Back OfficeBack Office
All insights
AI Policy

What a one-page AI policy looks like for a mid-market company

You do not need a forty-page governance document. You need one page that answers what AI is allowed to touch, who decides, and what happens when something goes wrong. Here is the version we use.

April 10, 2026·6 min read
A single page of typed policy notes resting on a desk

Governance that fits on one page

Most AI policies we are handed to read are written for the legal team by the legal team. They are forty pages long, internally inconsistent, and read by no one. They produce the appearance of governance without any of its substance, and they are usually obsolete the week they are signed.

What we actually use with mid-market companies is one page. It answers four questions, lives in a place every employee can find, and is reviewed every quarter by the exec team. It does not look impressive. It works.

Why one page

A policy that is not read is not a policy. It is compliance theater. The forty-page version exists because someone needed to demonstrate that the company has thought about AI. The one-page version exists because someone needed the front desk to know whether they are allowed to send an AI-drafted message to a customer.

Those are different goals. The short version forces specificity, which is the part the long version usually avoids.

The four questions

  1. 1What can AI touch on its own, with no human in the loop?
  2. 2What can AI touch with a human in the loop?
  3. 3What can AI not touch at all?
  4. 4Who decides when any of the above changes?

That is the whole document. The hard work is filling it in with specificity, and updating it when reality changes.

What a good row looks like

A row in this policy reads like an operations decision, not a values statement. It names a specific surface area, a specific level of autonomy, a named owner, and a review date. For example: "Customer SMS responses. AI drafts the reply and the front desk reviews and sends. Owner: VP of Operations. Reviewed quarterly."

Notice what is missing. No principles. No values statements. No paragraph about being thoughtful stewards of artificial intelligence. The policy is a map of what the business has actually decided to do, written so that a new hire can read it on day one and act on it on day two.

The hardest column to fill

The hardest column is the third one. What can AI not touch at all. Most companies want to leave it blank, because writing things down in that column feels like admitting a limit. We push hard the other way. A list of what AI is explicitly not allowed to do is more useful than a list of what it is allowed to do, because it sets a clear line that the rest of the company can plan against.

Examples that usually belong in that column: any communication a customer might reasonably believe is from a human when it is not.
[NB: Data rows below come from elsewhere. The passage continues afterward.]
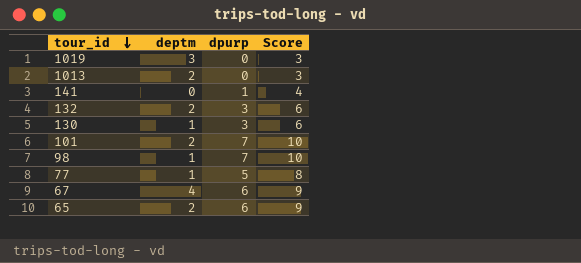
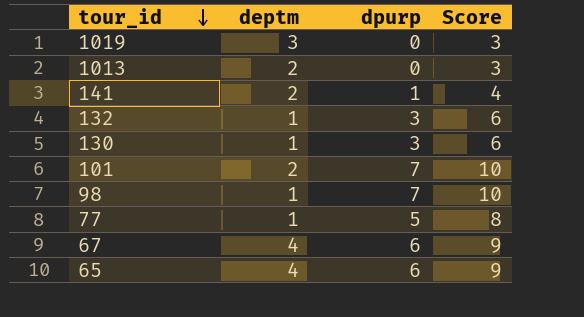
141 | deptm: 0 -> 2
132 | deptm: 2 -> 1
65 | deptm: 2 -> 4

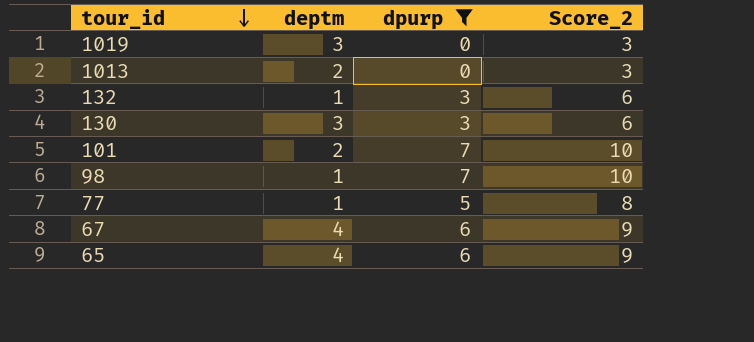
filter: none -> dpurp != 1
column name: Score -> Score_2
130 | deptm: 1 -> 3

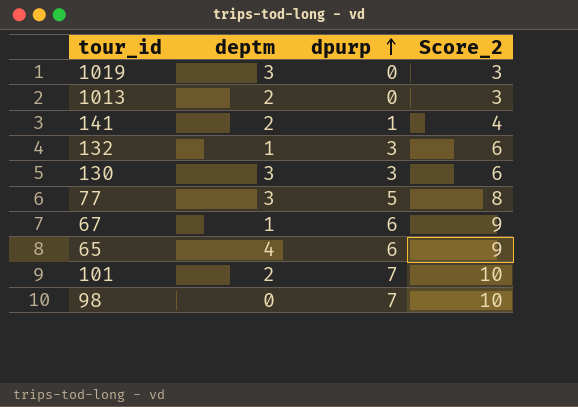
filter: dpurp != 1 -> none
row order: tour_id descending -> dpurp ascending
77 | deptm: 1 -> 3
67 | deptm: 4 -> 1
98 | deptm: 1 -> 0

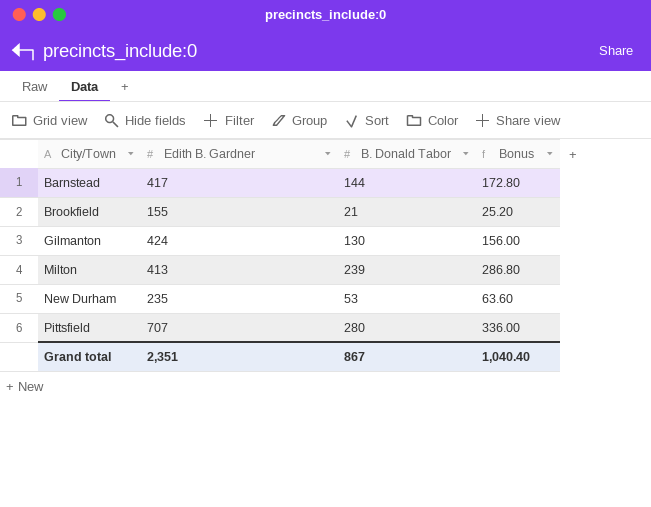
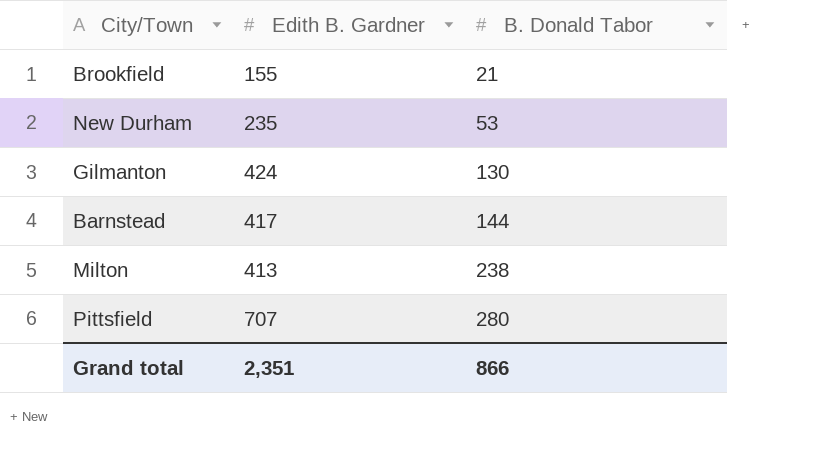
row order: City/Town ascending -> B. Donald Tabor ascending
column Bonus | formula: [B. Donald Tabor] * 1.2 -> none
Milton | B. Donald Tabor: 239 -> 238
Grand total | B. Donald Tabor: 867 -> 866

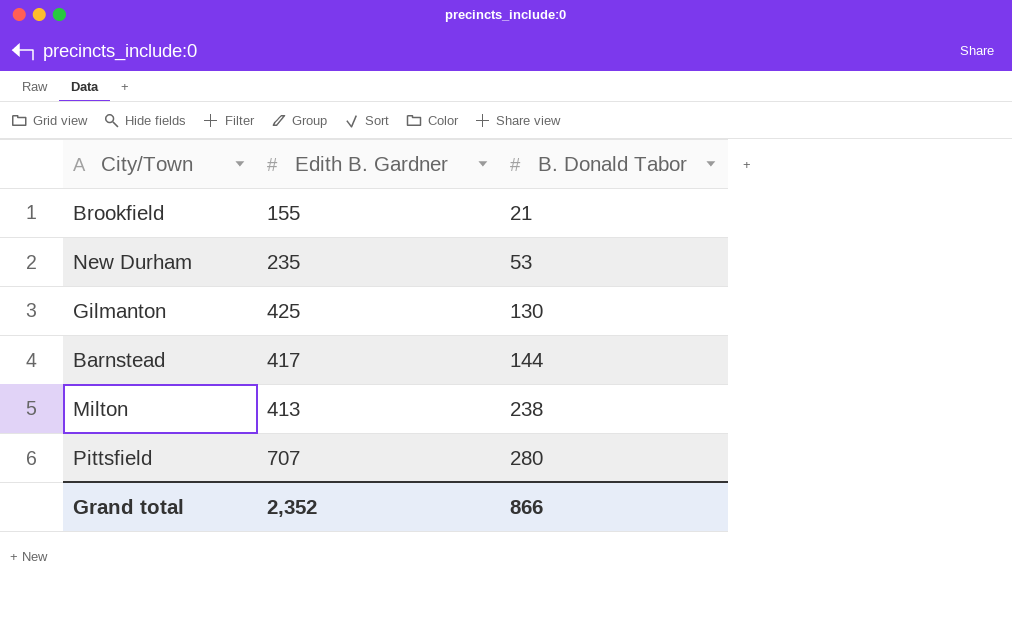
Gilmanton | Edith B. Gardner: 424 -> 425
Grand total | Edith B. Gardner: 2,351 -> 2,352

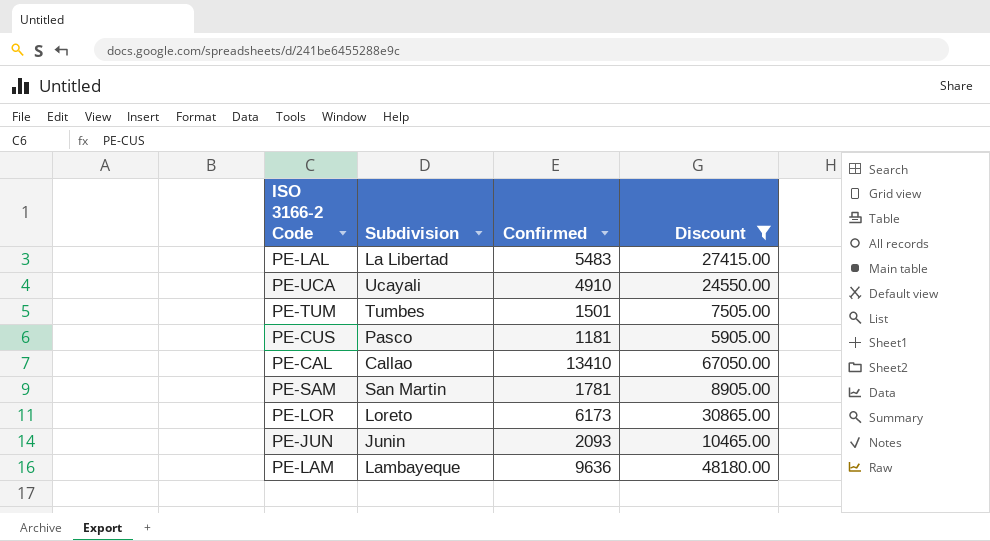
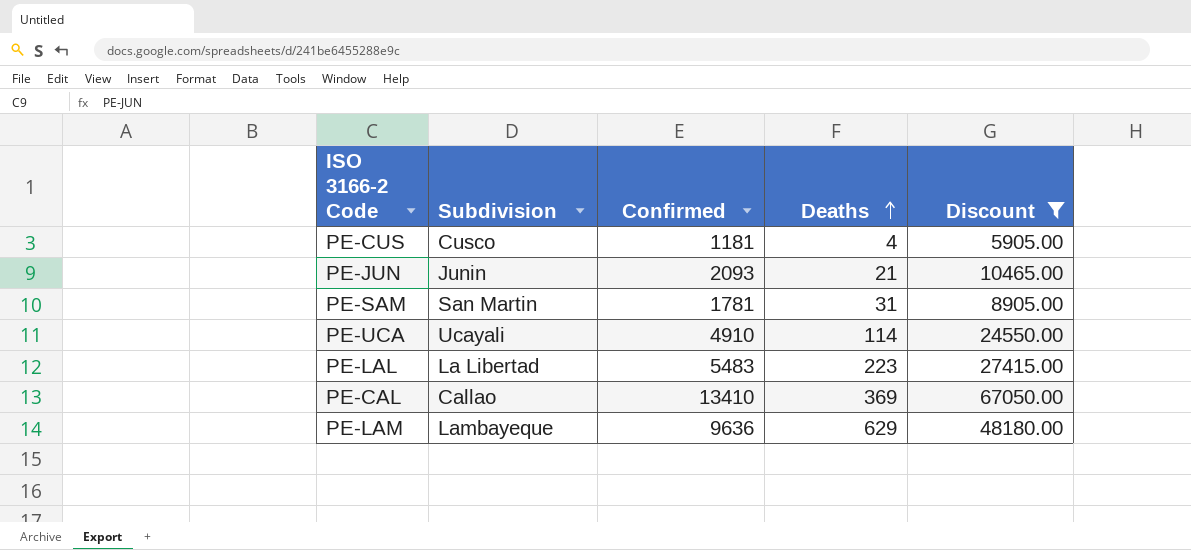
row order: none -> Deaths ascending
column Deaths | position: none -> 4
row PE-TUM: Tumbes | 1501 | 7505.00 -> none
row PE-LOR: Loreto | 6173 | 30865.00 -> none
PE-CUS | Subdivision: Pasco -> Cusco

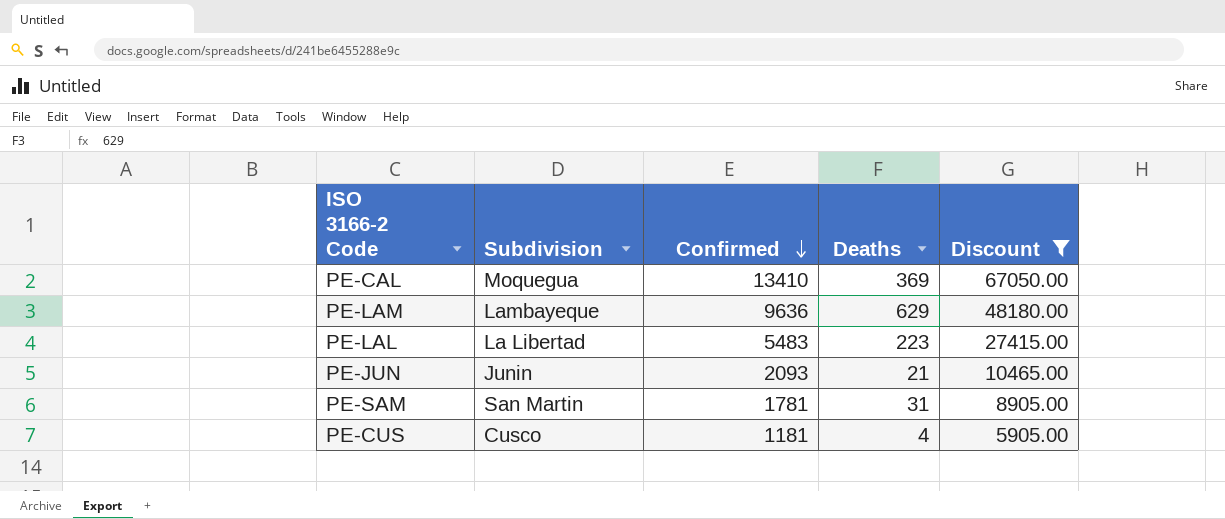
row order: Deaths ascending -> Confirmed descending
row PE-UCA: Ucayali | 4910 | 114 | 24550.00 -> none
PE-CAL | Subdivision: Callao -> Moquegua

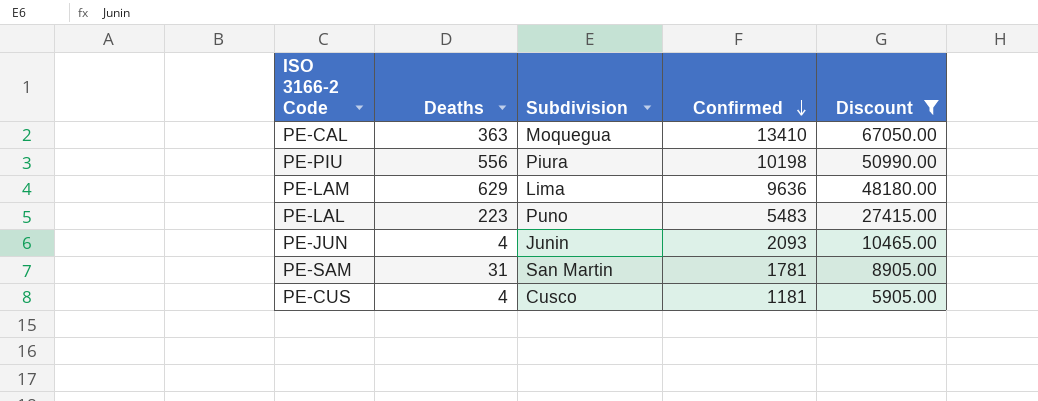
column Deaths | position: 4 -> 2
PE-CAL | Deaths: 369 -> 363
row PE-PIU: none -> 556 | Piura | 10198 | 50990.00
PE-LAM | Subdivision: Lambayeque -> Lima
PE-LAL | Subdivision: La Libertad -> Puno
PE-JUN | Deaths: 21 -> 4

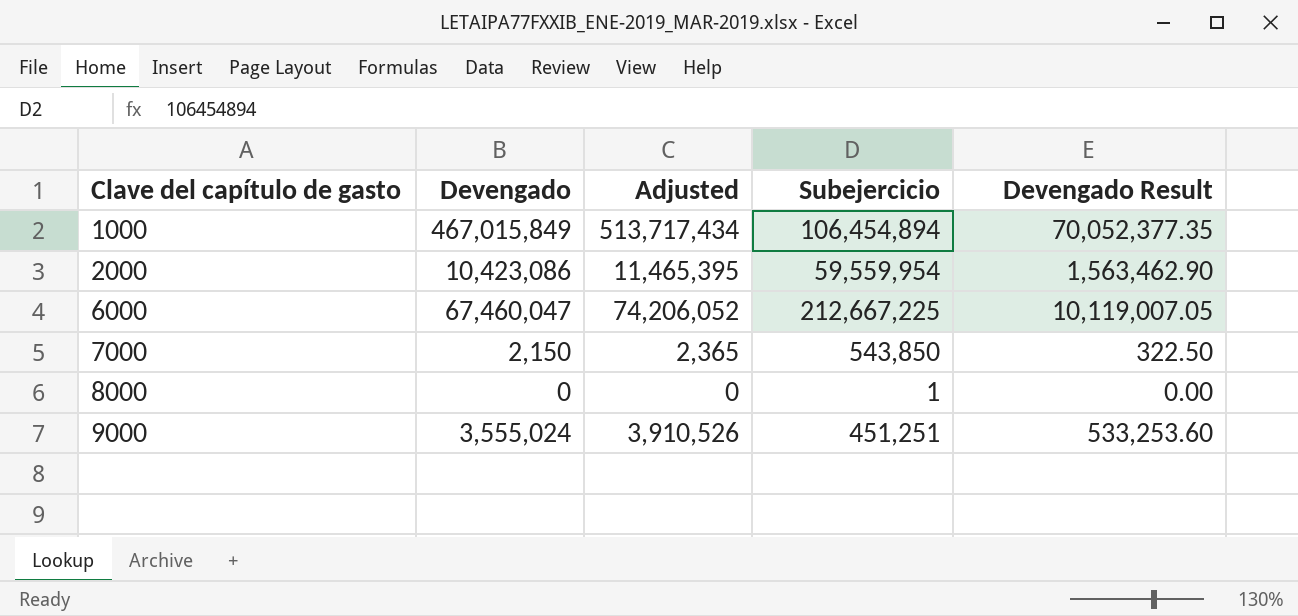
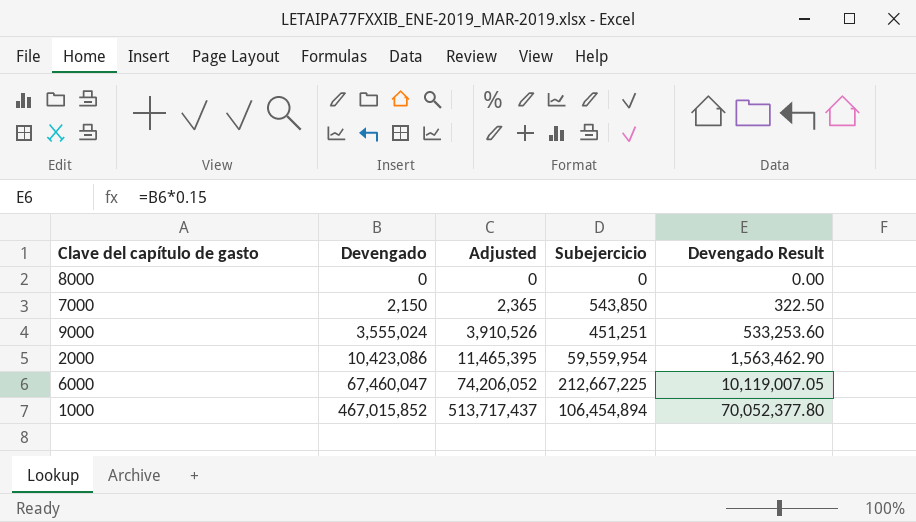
row order: Clave del capítulo de gasto ascending -> Devengado ascending
8000 | Subejercicio: 1 -> 0
1000 | Devengado: 467,015,849 -> 467,015,852
1000 | Adjusted: 513,717,434 -> 513,717,437
1000 | Devengado Result: 70,052,377.35 -> 70,052,377.80

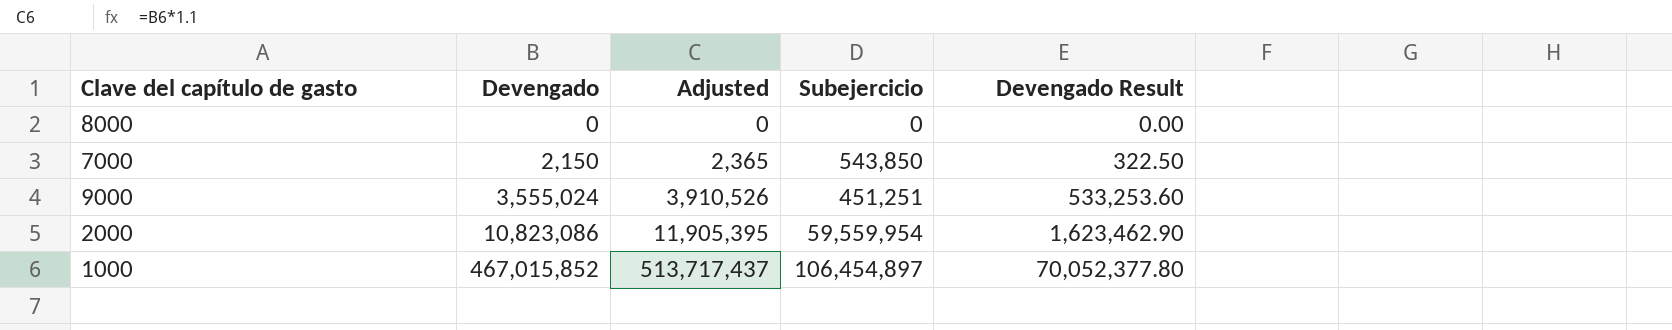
row 6000: 67,460,047 | 74,206,052 | 212,667,225 | 10,119,007.05 -> none
2000 | Devengado: 10,423,086 -> 10,823,086
2000 | Adjusted: 11,465,395 -> 11,905,395
2000 | Devengado Result: 1,563,462.90 -> 1,623,462.90
1000 | Subejercicio: 106,454,894 -> 106,454,897

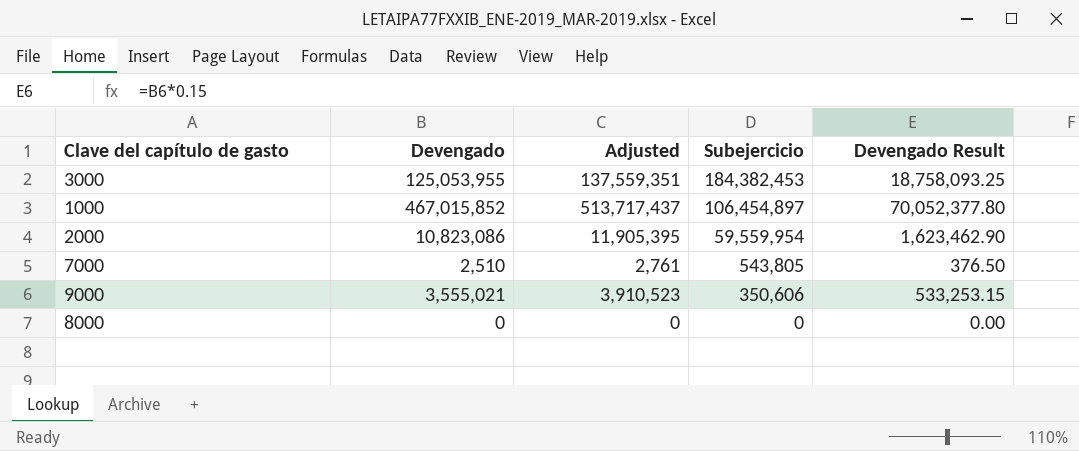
row order: Devengado ascending -> Subejercicio descending
row 3000: none -> 125,053,955 | 137,559,351 | 184,382,453 | 18,758,093.25
7000 | Devengado: 2,150 -> 2,510
7000 | Adjusted: 2,365 -> 2,761
7000 | Subejercicio: 543,850 -> 543,805
7000 | Devengado Result: 322.50 -> 376.50
9000 | Devengado: 3,555,024 -> 3,555,021
9000 | Adjusted: 3,910,526 -> 3,910,523
9000 | Subejercicio: 451,251 -> 350,606
9000 | Devengado Result: 533,253.60 -> 533,253.15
Any decision that affects someone's pay, benefits, or employment status. Anything covered by a regulation your industry has written down. Anything that touches the founder's name or the executive team's calendar without explicit sign-off. The list is short. It is also load-bearing.

Who owns the document

One person. Not a committee. The committee should review it. One person should write it, sign it, and answer for it. In most companies we work inside, that person is the COO or the head of operations. In smaller companies it is the founder. The title matters less than the fact that the name is on the page.

The quarterly review

Once a quarter, the exec team reads the document together. The conversation is not whether to update it. The conversation is what changed in the business, what changed in the AI landscape, and which rows need to move. Usually one or two rows move per quarter. Sometimes none. The discipline of revisiting it is what keeps it alive.

This is most of what we do in the policy space. Writing the first version takes a few hours. Holding the quarterly review honestly takes a year. By the end of that year, the policy is usually unrecognisable from the first draft, and the company has a real instrument it can lean on. That is the version of AI governance that holds weight.

Why this works better than the forty-page version

Because people read it, and people remember it. Because the act of writing it forces the exec team to make decisions they have been deferring. Because when something goes wrong, the document points to the named owner of the surface area where it went wrong, and the conversation starts from there instead of from "who was in charge of this."

It is not a complete answer. There are situations, particularly in regulated industries, where a longer document is also required for legal reasons. The short version is not a substitute for that. It is the version the company actually operates by. The longer one sits in a folder, where it belongs.